BEGIN RECORDS PROVIDED

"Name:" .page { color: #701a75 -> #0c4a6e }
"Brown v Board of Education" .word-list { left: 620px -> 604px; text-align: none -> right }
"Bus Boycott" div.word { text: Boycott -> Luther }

END RECORDS PROVIDED
BEGIN RECORDS PROVIDED

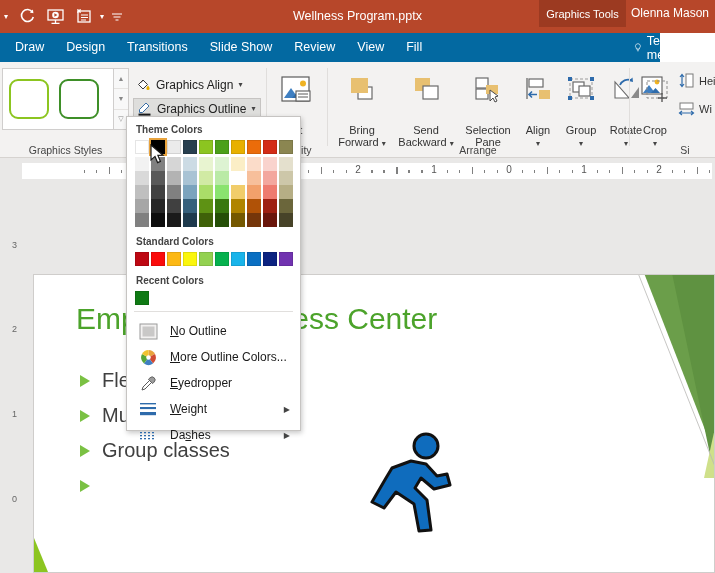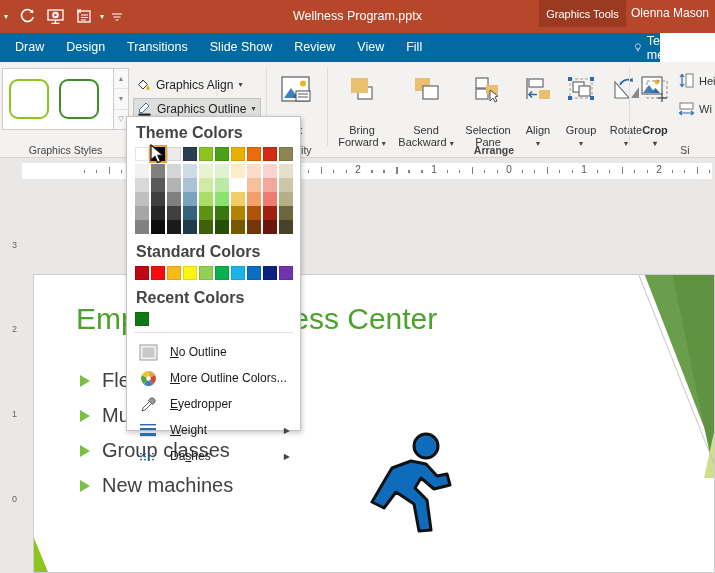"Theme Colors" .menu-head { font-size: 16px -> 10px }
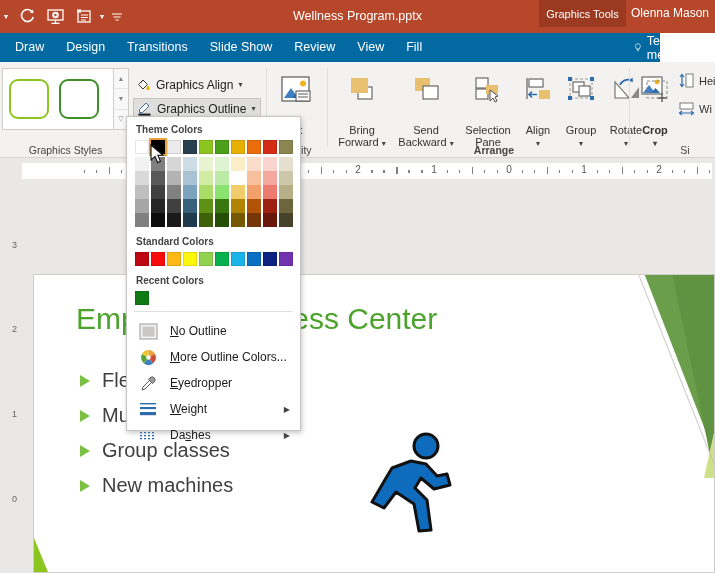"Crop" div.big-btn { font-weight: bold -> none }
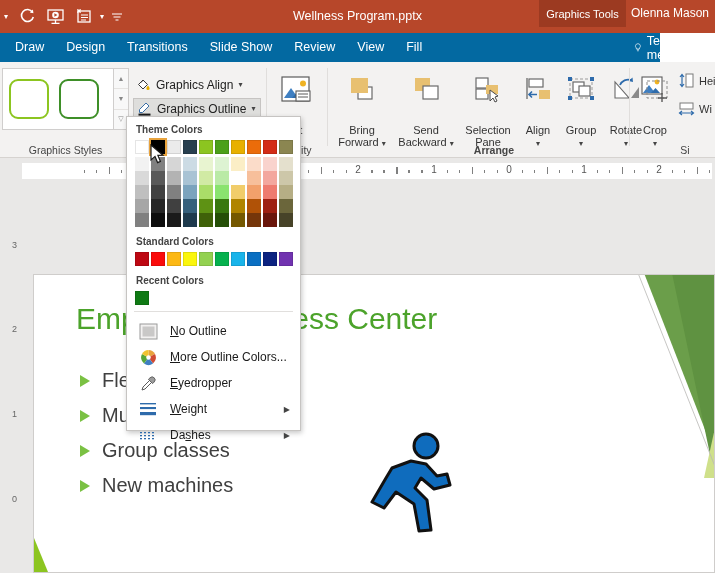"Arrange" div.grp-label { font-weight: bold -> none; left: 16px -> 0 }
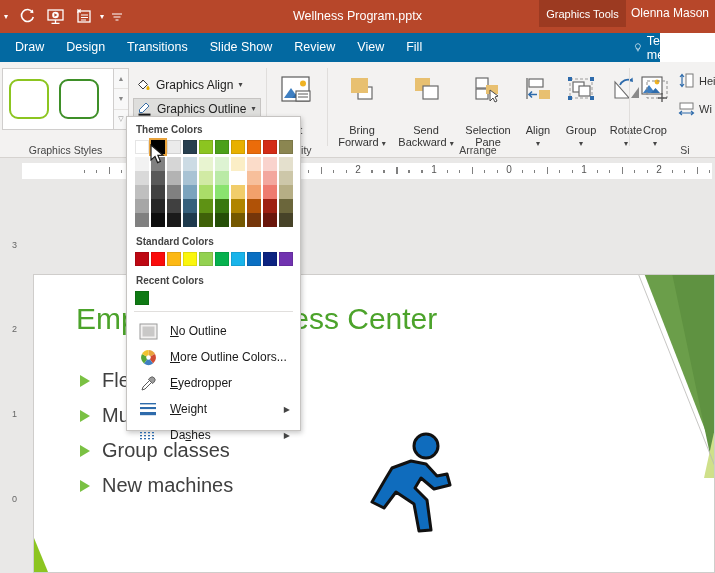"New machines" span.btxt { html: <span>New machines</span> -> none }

END RECORDS PROVIDED

→ PROBLEM DESCRIPTION
Would you copy out, exactly and with no pictures, only the lines above from the one that contains "font-size: 16px ->" through the one that contains "html: <span>New machines</span>"?

→ RESULT OF THIS EXERCISE
"Theme Colors" .menu-head { font-size: 16px -> 10px }
"Crop" div.big-btn { font-weight: bold -> none }
"Arrange" div.grp-label { font-weight: bold -> none; left: 16px -> 0 }
"New machines" span.btxt { html: <span>New machines</span> -> none }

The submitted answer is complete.